- _Supplied data_
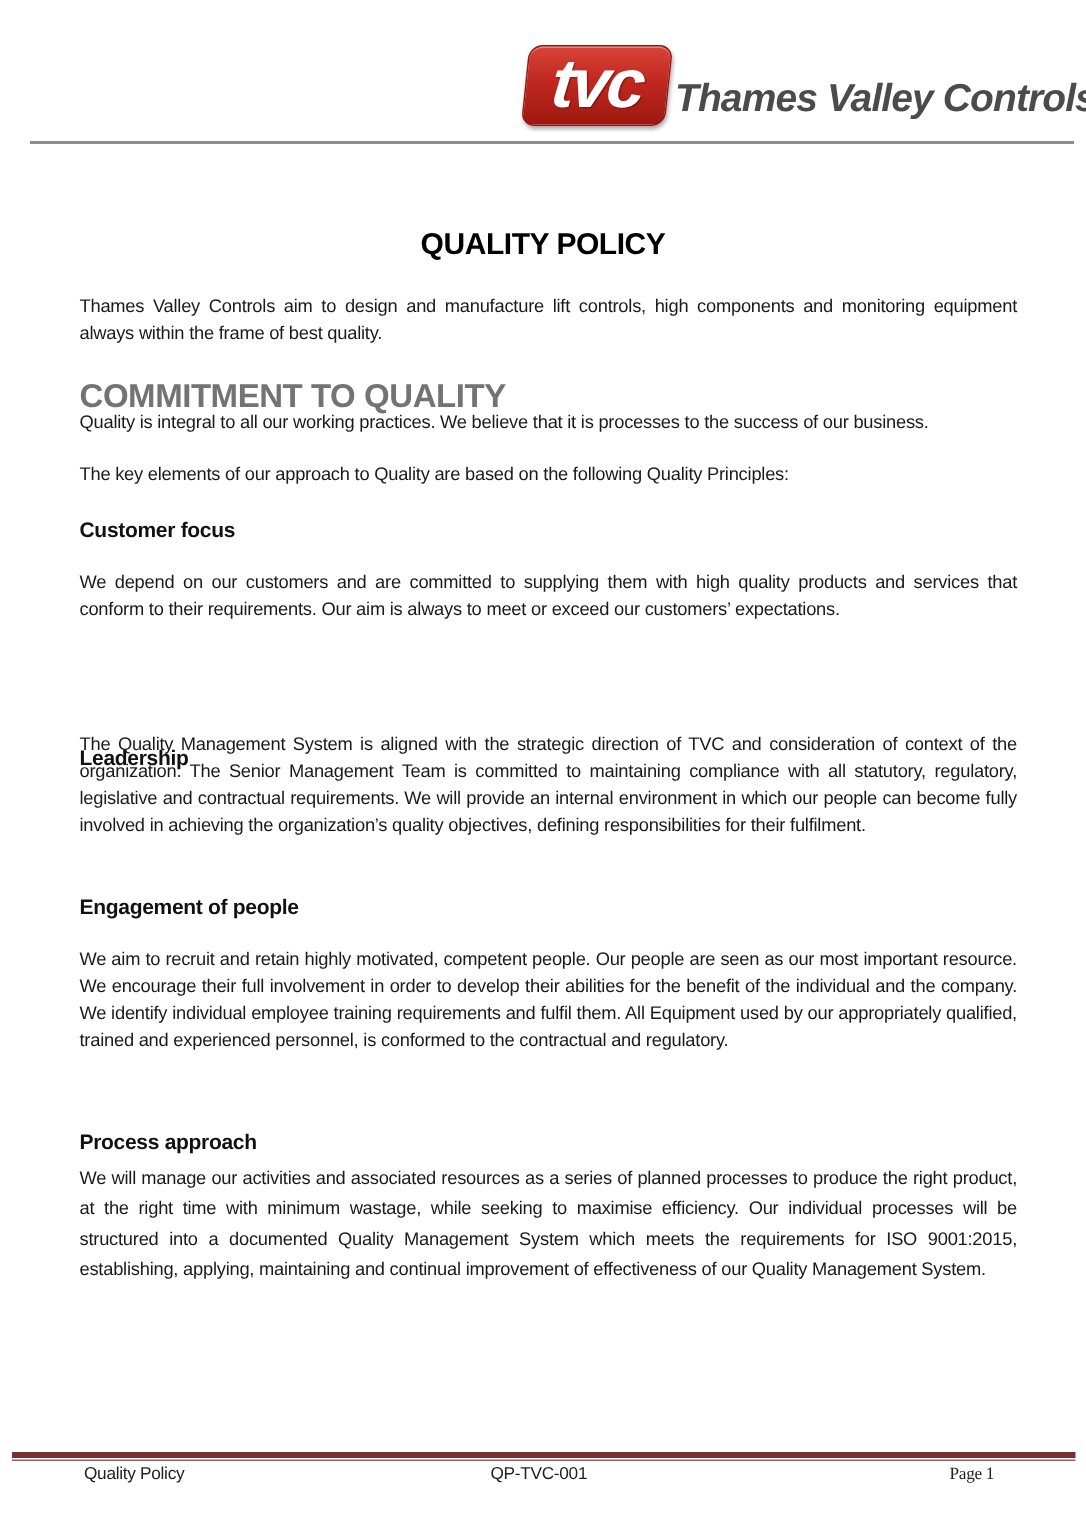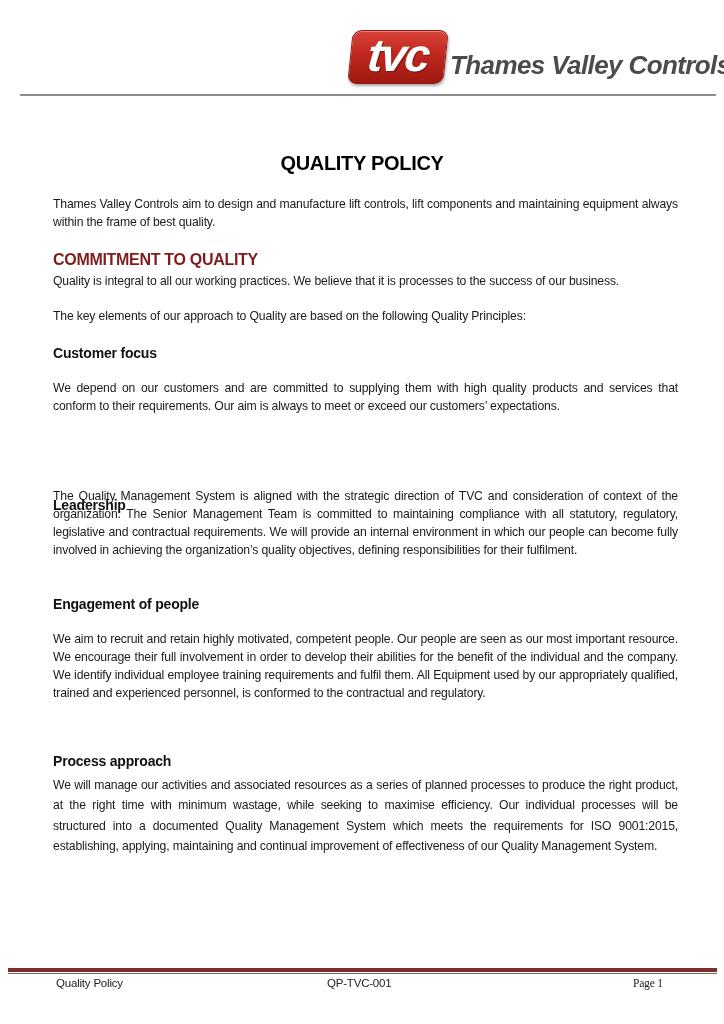--- a/index.html
+++ b/index.html
@@ -32,39 +32,39 @@
     .title {
       left: 0; width: 724px; top: 152px; text-align: center;
       font-weight: bold; font-size: 20px; letter-spacing: -0.3px; color: #000;
     }
     .para {
       left: 53px; width: 625px;
       font-size: 12.2px; line-height: 18px; text-align: justify; color: #1a1a1a;
       letter-spacing: -0.15px;
     }
     .para.loose { line-height: 20.4px; }
-    .h1 { left: 53px; font-weight: bold; font-size: 16px; color: #7f1d1d; letter-spacing: -0.3px; }
+    .h1 { left: 53px; font-weight: bold; font-size: 22px; color: #737373; letter-spacing: -0.3px; }
     .h2 { left: 53px; font-weight: bold; font-size: 14px; color: #111; letter-spacing: -0.2px; }
 
     
     .footer-rule-thick { left: 8px; top: 968px; width: 709px; height: 4px; background: #7a2e2e; }
     .footer-rule-thin { left: 8px; top: 973px; width: 709px; height: 1px; background: #9b5a5a; }
     .footer-text { top: 977px; font-size: 11.5px; color: #222; letter-spacing: -0.2px; }
   </style>
 </head>
 <body>
 
 <div class="abs logo-badge">
   <span>tvc</span>
 </div>
 <div class="abs company-name">Thames Valley Controls</div>
 <div class="abs header-rule"></div>
 
 <div class="abs title">QUALITY POLICY</div>
-<div class="abs para" style="top:195px;">Thames Valley Controls aim to design and manufacture lift controls, lift components and maintaining equipment always within the frame of best quality.</div>
+<div class="abs para" style="top:195px;">Thames Valley Controls aim to design and manufacture lift controls, high components and monitoring equipment always within the frame of best quality.</div>
 
 <div class="abs h1" style="top:251px;">COMMITMENT TO QUALITY</div>
 <div class="abs para" style="top:272px;">Quality is integral to all our working practices. We believe that it is processes to the success of our business.</div>
 <div class="abs para" style="top:307px;">The key elements of our approach to Quality are based on the following Quality Principles:</div>
 
 <div class="abs h2" style="top:345px;text-align:center;">Customer focus</div>
 <div class="abs para" style="top:379px;">We depend on our customers and are committed to supplying them with high quality products and services that conform to their requirements. Our aim is always to meet or exceed our customers’ expectations.</div>
 
 <div class="abs h2" style="top:463px;margin-top:34px;">Leadership</div>
 <div class="abs para" style="top:487px;">The Quality Management System is aligned with the strategic direction of TVC and consideration of context of the organization. The Senior Management Team is committed to maintaining compliance with all statutory, regulatory, legislative and contractual requirements. We will provide an internal environment in which our people can become fully involved in achieving the organization’s quality objectives, defining responsibilities for their fulfilment.</div>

- _Exercise_
The exercise is to copy out every line above that has the word "width" in it.

- _Solution_
       left: 0; width: 724px; top: 152px; text-align: center;
       left: 53px; width: 625px;
     .footer-rule-thick { left: 8px; top: 968px; width: 709px; height: 4px; background: #7a2e2e; }
     .footer-rule-thin { left: 8px; top: 973px; width: 709px; height: 1px; background: #9b5a5a; }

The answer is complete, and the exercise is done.